Exercise description. Lines with the string "background" must each be copied from the listing.

Excerpted records.

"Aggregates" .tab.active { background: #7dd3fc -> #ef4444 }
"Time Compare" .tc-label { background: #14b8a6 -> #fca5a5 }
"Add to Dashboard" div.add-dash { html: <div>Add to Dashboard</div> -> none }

==

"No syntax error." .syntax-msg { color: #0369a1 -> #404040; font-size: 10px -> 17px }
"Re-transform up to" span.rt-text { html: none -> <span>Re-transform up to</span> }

Task response.
"Aggregates" .tab.active { background: #7dd3fc -> #ef4444 }
"Time Compare" .tc-label { background: #14b8a6 -> #fca5a5 }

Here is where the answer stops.